WILSHIRE CENTER
Scale isn’t all with Roberto Gil de Montes, but it’s woefully important in his current show of big and little paintings. More often than not, the small works rattle and shiver with a magical charge, while large ones make him look like one more Neo-Expressionist.
When he condenses the impact of a “Night Train,” sets a “Salsa Man” to dancing, casts a drama against a molten mountain or pits himself against an ocean liner--all in thickly impastoed little paintings encased in heavy, dark frames--he presents quivering chunks of action that draw their authentic strength from apocalyptic terror and Latino culture. In the larger paintings, this energy generally dissipates. A painting call “Urban Christ” and the frame of “The Receptor” (carved with snakes and a tug of war) suggest that it could be otherwise.

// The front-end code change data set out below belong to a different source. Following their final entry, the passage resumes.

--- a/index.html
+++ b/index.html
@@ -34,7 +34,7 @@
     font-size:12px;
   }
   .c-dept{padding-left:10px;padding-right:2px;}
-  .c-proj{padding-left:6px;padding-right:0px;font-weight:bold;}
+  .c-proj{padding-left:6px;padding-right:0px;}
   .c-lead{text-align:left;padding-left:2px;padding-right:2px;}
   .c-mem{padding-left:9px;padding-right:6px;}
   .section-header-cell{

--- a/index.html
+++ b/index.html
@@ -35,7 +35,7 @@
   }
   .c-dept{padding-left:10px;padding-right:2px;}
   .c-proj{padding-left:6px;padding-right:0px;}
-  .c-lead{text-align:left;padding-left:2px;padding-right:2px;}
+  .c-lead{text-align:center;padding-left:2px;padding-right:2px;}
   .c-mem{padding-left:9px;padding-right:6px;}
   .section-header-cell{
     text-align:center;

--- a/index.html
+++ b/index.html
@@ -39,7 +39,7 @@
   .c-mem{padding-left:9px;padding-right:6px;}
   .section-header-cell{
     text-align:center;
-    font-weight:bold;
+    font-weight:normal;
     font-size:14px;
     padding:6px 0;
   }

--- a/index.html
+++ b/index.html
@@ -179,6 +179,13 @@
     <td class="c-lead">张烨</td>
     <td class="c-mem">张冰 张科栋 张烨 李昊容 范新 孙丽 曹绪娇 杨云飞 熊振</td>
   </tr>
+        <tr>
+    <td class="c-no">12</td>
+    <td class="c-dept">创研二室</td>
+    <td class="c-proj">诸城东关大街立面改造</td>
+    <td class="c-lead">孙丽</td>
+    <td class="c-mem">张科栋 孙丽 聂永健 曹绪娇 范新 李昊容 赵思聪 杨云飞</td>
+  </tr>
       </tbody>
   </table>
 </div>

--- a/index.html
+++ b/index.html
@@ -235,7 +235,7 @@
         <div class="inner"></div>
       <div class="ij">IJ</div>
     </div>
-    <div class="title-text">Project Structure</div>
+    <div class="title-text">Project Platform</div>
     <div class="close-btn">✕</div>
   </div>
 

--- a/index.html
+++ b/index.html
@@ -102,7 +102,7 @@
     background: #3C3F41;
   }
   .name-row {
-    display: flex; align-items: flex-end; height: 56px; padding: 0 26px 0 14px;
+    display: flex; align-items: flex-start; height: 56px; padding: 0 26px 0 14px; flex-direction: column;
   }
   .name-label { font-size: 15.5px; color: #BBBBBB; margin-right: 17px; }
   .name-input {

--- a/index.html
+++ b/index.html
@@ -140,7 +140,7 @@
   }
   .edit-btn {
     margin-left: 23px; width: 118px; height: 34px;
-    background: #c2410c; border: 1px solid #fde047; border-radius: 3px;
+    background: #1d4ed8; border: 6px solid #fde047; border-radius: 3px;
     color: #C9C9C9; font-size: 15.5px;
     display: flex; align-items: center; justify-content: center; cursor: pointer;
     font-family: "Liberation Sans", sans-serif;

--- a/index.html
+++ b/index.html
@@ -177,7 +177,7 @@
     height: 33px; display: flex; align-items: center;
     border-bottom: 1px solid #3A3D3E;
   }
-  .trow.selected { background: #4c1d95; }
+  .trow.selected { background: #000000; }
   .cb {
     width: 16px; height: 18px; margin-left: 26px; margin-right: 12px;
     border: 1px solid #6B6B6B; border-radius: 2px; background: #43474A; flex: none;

Concurrently, Barbara Edelstein’s “Romantic Notations” installation wraps the back gallery in corrugated metal. Visitors are asked to remove their shoes before walking behind a floor-to-ceiling metal curtain into a space that tends to recompose itself in human-scaled vignettes against a natural backdrop. This experience is accompanied by Jeffrey Rona’s music (a free-floating composition of four tape loops of unequal length played continuously).
Edelstein is no beginner, but her installation amounts to a debut for her. It’s her first opportunity to build an environment of corrugated metal in a gallery, and the opportunity wasn’t wasted. Apart from distracting lights poking their unwelcome heads through spaces in the ceiling, “Romantic Notations” is a mature work of art, evocative in its reverberations and visually satisfying. She has handled an extremely recalcitrant material with grace, effectively using its rippled surfaces as rhythmic reflections and ameliorating its industrial frigidity with torn openings, ruffled edges and copper sculptural forms that refer to figures. (Jan Baum Gallery, 170 S. La Brea Ave., to April 27.)